Remembering, I shudder. I should have been more forceful, asked him to stop. This is not some game, poking at an animal with a stick. We have everything to lose. But watching him, my admiration grows: he is standing up to the Germans in his own way and fighting, not simply accepting what is happening and the restrictions that have been placed on us, leading to our own inevitable demise.

Or is it just the liquor that is making him bold? His raised foot wobbles midair and he sets it down hurriedly, so as not to fall. Peter has been drinking—something I can no longer ignore now that Noa had confirmed it. I am no stranger to alcohol. I had seen it among the performers in our own circus, and even with my mother when things got to be too much. Once with Peter it had been benign, a few extra glasses of wine in the evenings. I had not minded; in fact, I welcomed the way it seemed to make him more open. In front of others he spoke little. “Astrid,” he would say when we were alone and I watched the drink take effect, dilating his pupils. He would really talk to me in those times, rambling tales of his boyhood in Russia before the Great War. For a moment I could see inside a bit and actually know him.
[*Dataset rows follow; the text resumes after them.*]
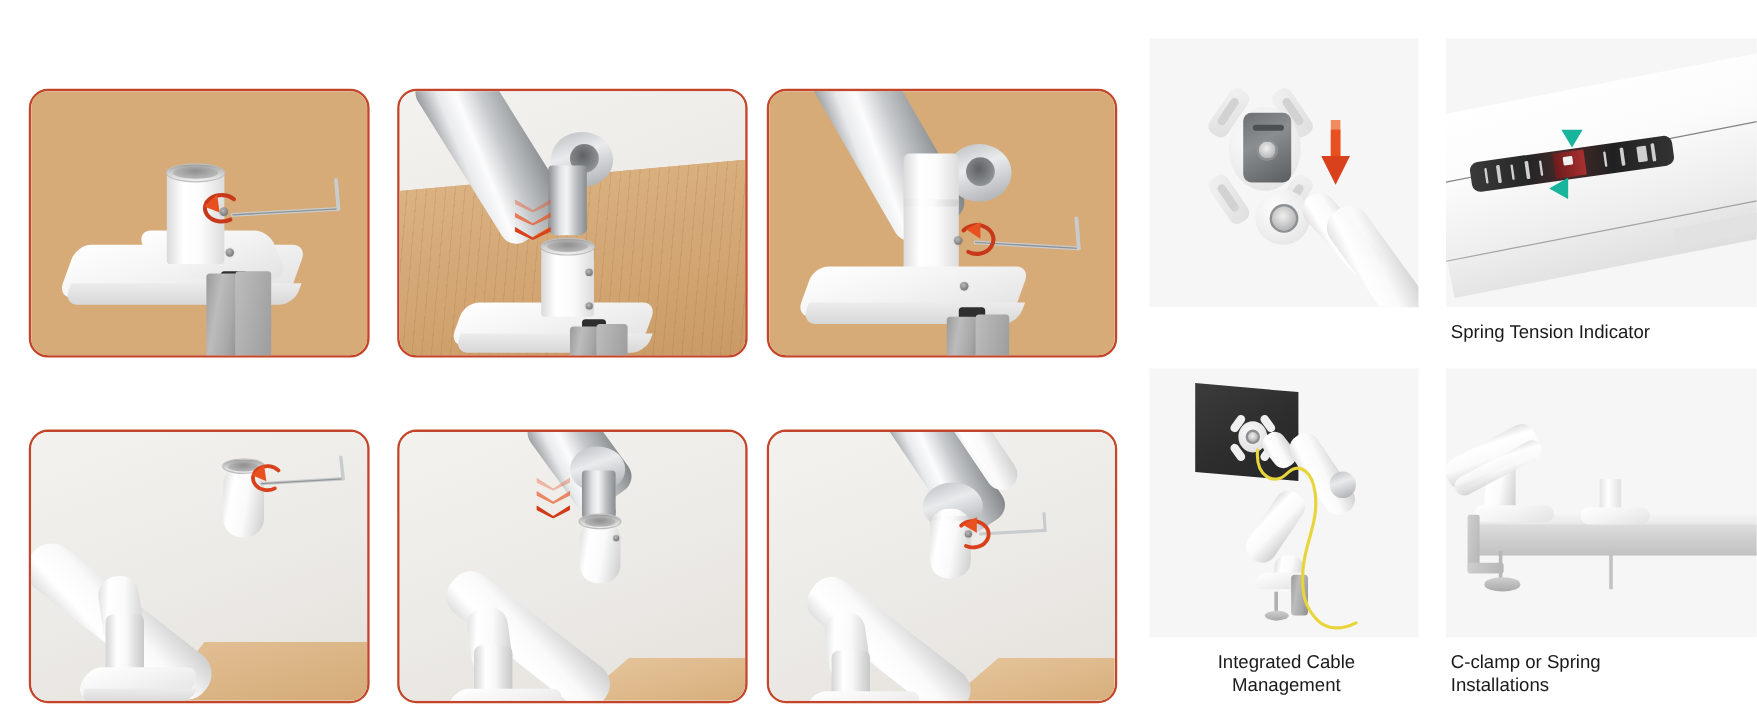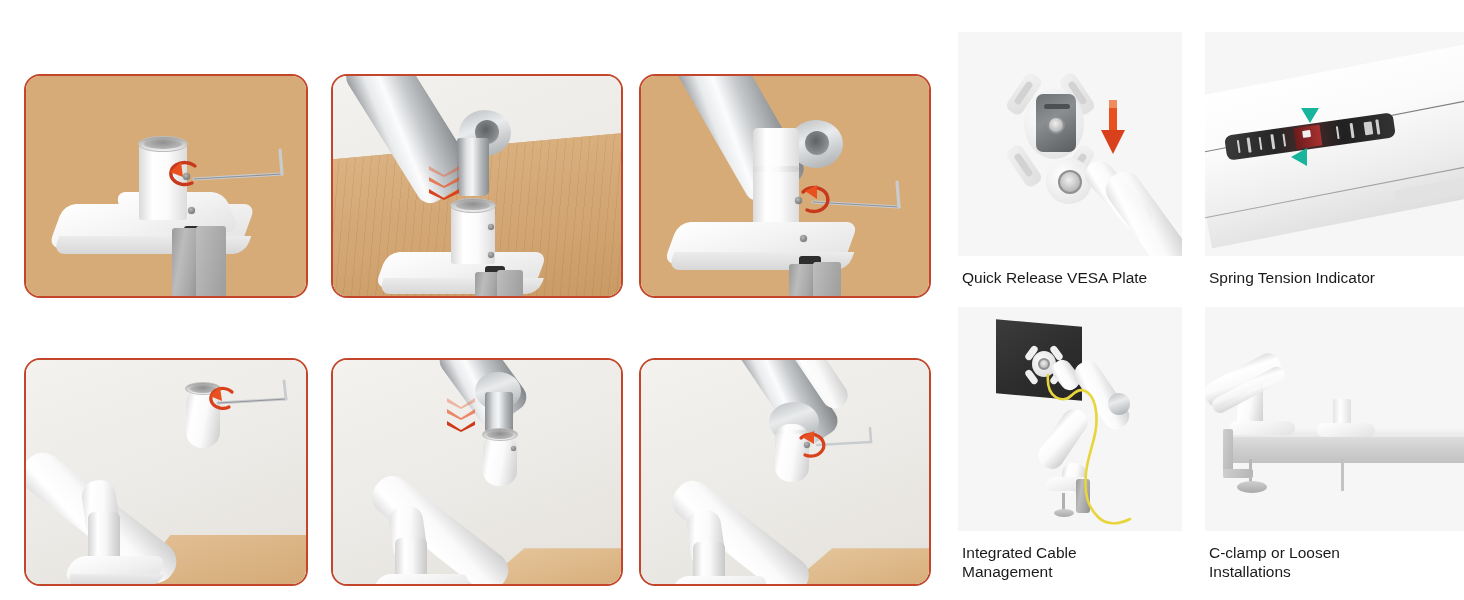--- a/index.html
+++ b/index.html
@@ -561,7 +561,6 @@
         </div>
       </div>
     </div>
-    <div class="feature-label">Quick Release VESA Plate</div>
   </div>
 
   <div class="feature-cell" id="feat-2">

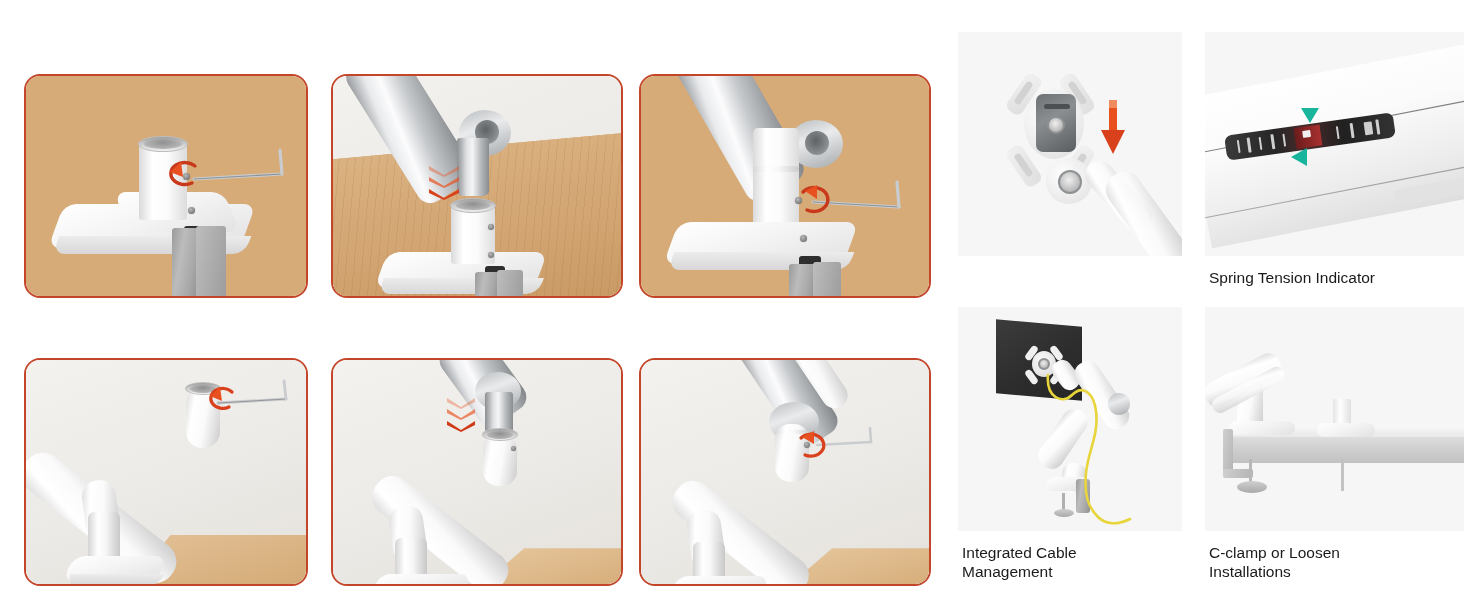--- a/index.html
+++ b/index.html
@@ -208,7 +208,7 @@
 
   #feat-1{left:0;top:32px;width:224px;height:258px;}
   #feat-2{left:247px;top:32px;width:259px;height:258px;}
-  #feat-3{left:0;top:307px;width:224px;height:275px;}
+  #feat-3{left:0;top:307px;width:224px;height:275px;text-align:center;}
   #feat-4{left:247px;top:307px;width:259px;height:275px;}
 
   #feat-1 .feature-img,#feat-2 .feature-img{height:224px;}

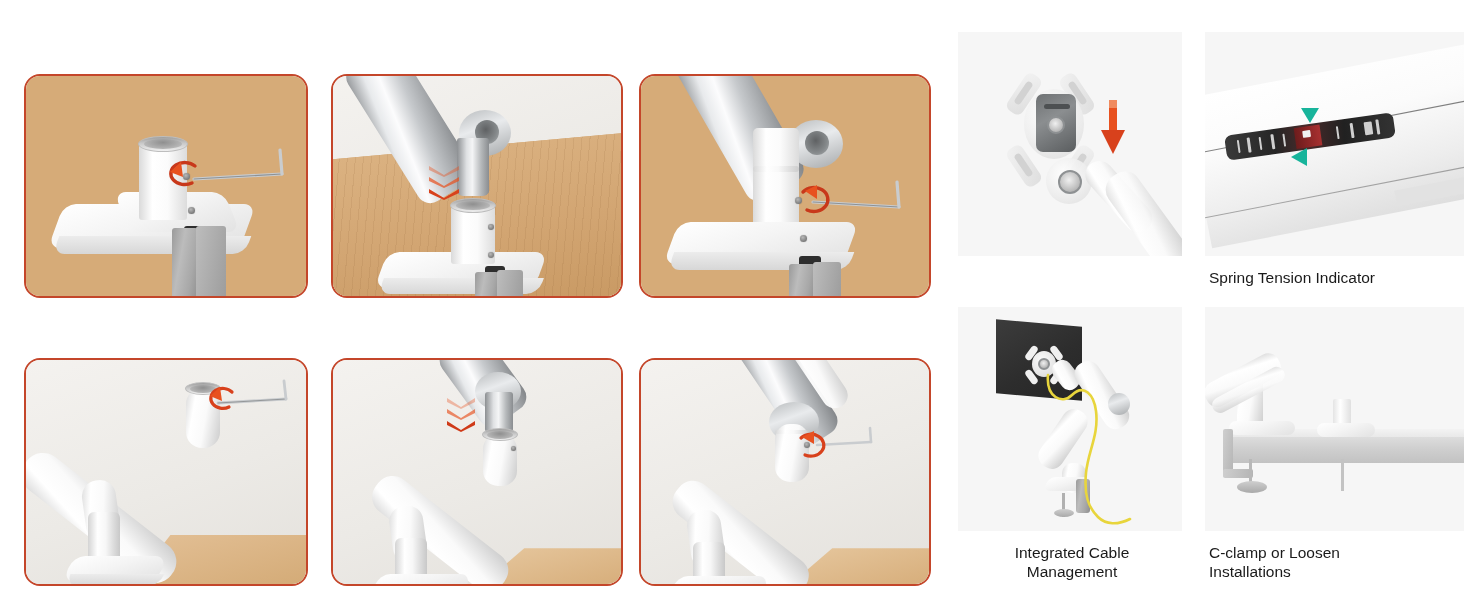--- a/index.html
+++ b/index.html
@@ -657,7 +657,7 @@
         <div class="grommet-rod" style="left:136px;top:152px;width:3px;height:32px;"></div>
       </div>
     </div>
-    <div class="feature-label">C-clamp or Loosen
+    <div class="feature-label">C-clamp or Spring
 Installations</div>
   </div>
 </div>

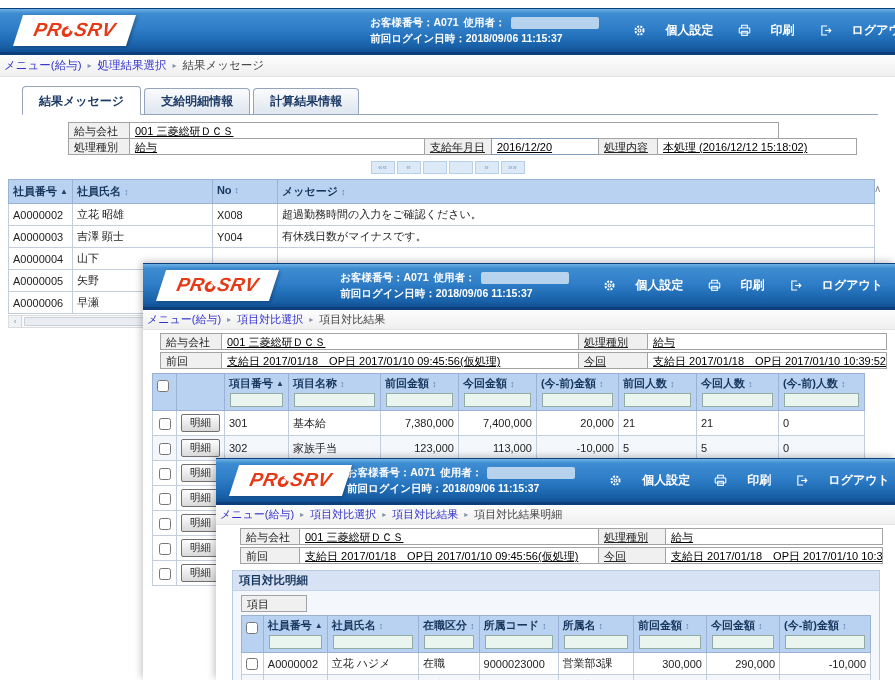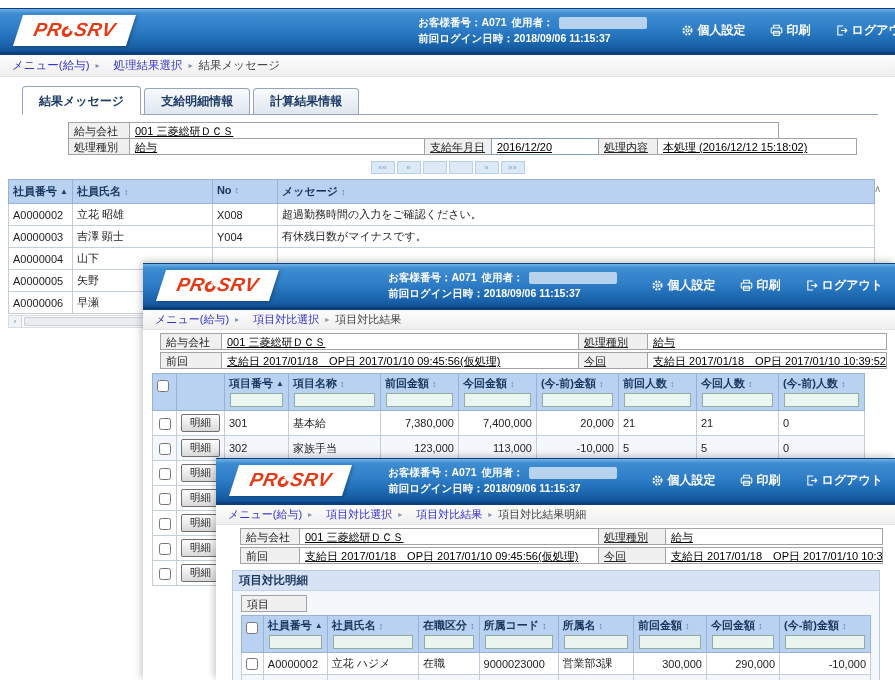--- a/index.html
+++ b/index.html
@@ -25,7 +25,7 @@
   .acct-line { display:flex; align-items:center; gap:5px; }
   .redact { display:inline-block; width:88px; height:12px; background:#cfe0f2; opacity:.85; border-radius:2px; }
   .actbar { display:flex; align-items:center; margin-left:10px; margin-right:12px; }
-  .act { display:flex; align-items:center; gap:4px; color:#fff; font-size:12px; font-weight:bold; margin-left:24px; cursor:pointer; white-space:nowrap; }
+  .act { display:flex; align-items:center; gap:20px; color:#fff; font-size:12px; font-weight:bold; margin-left:24px; cursor:pointer; white-space:nowrap; }
   #win1 .actbar { margin-right:-18px; }
 
   

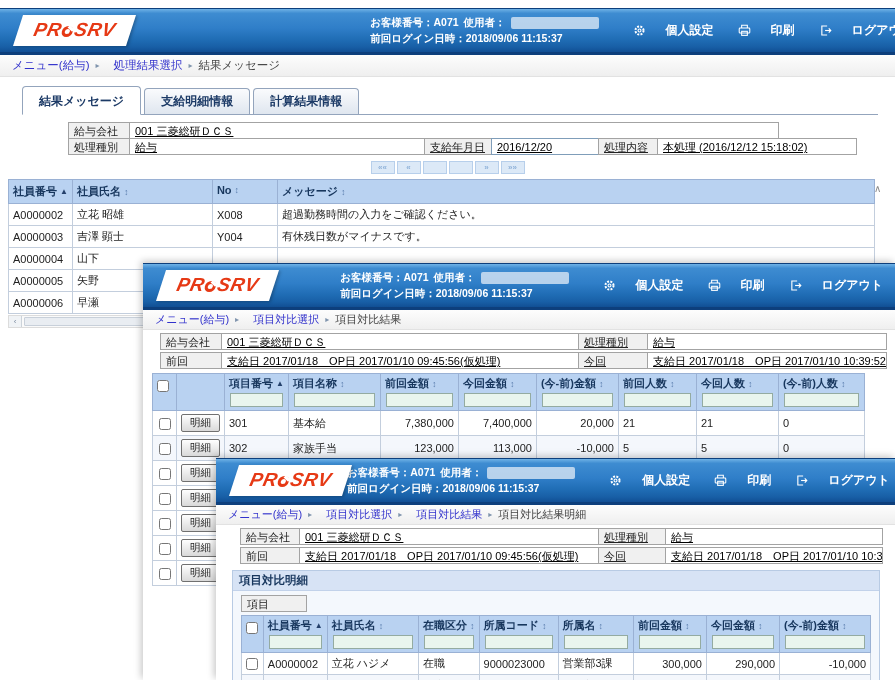--- a/index.html
+++ b/index.html
@@ -31,7 +31,7 @@
   
   .crumbs { display:flex; align-items:center; gap:6px; background:linear-gradient(#fdfdfd,#efefef); border-bottom:1px solid #e2e2e2; padding:3px 6px 3px 4px; font-size:11.5px; white-space:nowrap; }
   #win2 .crumbs, #win3 .crumbs { padding:2px 6px 2px 4px; font-size:11px; }
-  .crumb-link { color:#3232cc; cursor:pointer;margin-left:8px; }
+  .crumb-link { color:#3232cc; cursor:pointer; }
   .crumb-cur { color:#444; }
   .crumb-sep { color:#7f94ad; font-size:8px; }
But it is different now—his drinking is getting worse. I can smell it on him in the mornings and there is an unsteadiness about him in the arena. If Noa noticed, it is only a matter of time before Herr Neuhoff does, too. Dread seeps through my skin. Drinking before practice or a show could get even the greatest performer fired. The circus cannot afford accidents and there will be no safe quarter for a performer who is sloppy or careless. And he was drinking on the first day of the tour, when things should have been fresh and new. What will it be like a month from now, when life on the road really begins to wear thin?

A commotion at the far end of the backyard pulls me from my thoughts. Herr Neuhoff storms across the grounds, face red, cigar clenched between his teeth. At first it seems he is going to berate Peter for his act again. But he is headed toward one of the Polish laborers. Milos, I think he is called, though I do not know him well. Milos is soldering a piece of tent pole, the gun shooting sparks in all directions—including toward a nearby bale of hay. Fire is a grave concern for the circus. Herr Neuhoff speaks to Milos in a low voice, trying to keep the matter quiet, but his voice rises belligerently.

Herr Neuhoff grabs the soldering gun and points in the distance. “You’ll be sorry!” Milos swears. He tosses his hat to the ground, then picks it up and storms off again. Did Herr Neuhoff fire him? The circus is like a family, workers returning each year, and Herr Neuhoff is generous to them even in retirement. But carelessness cannot be tolerated.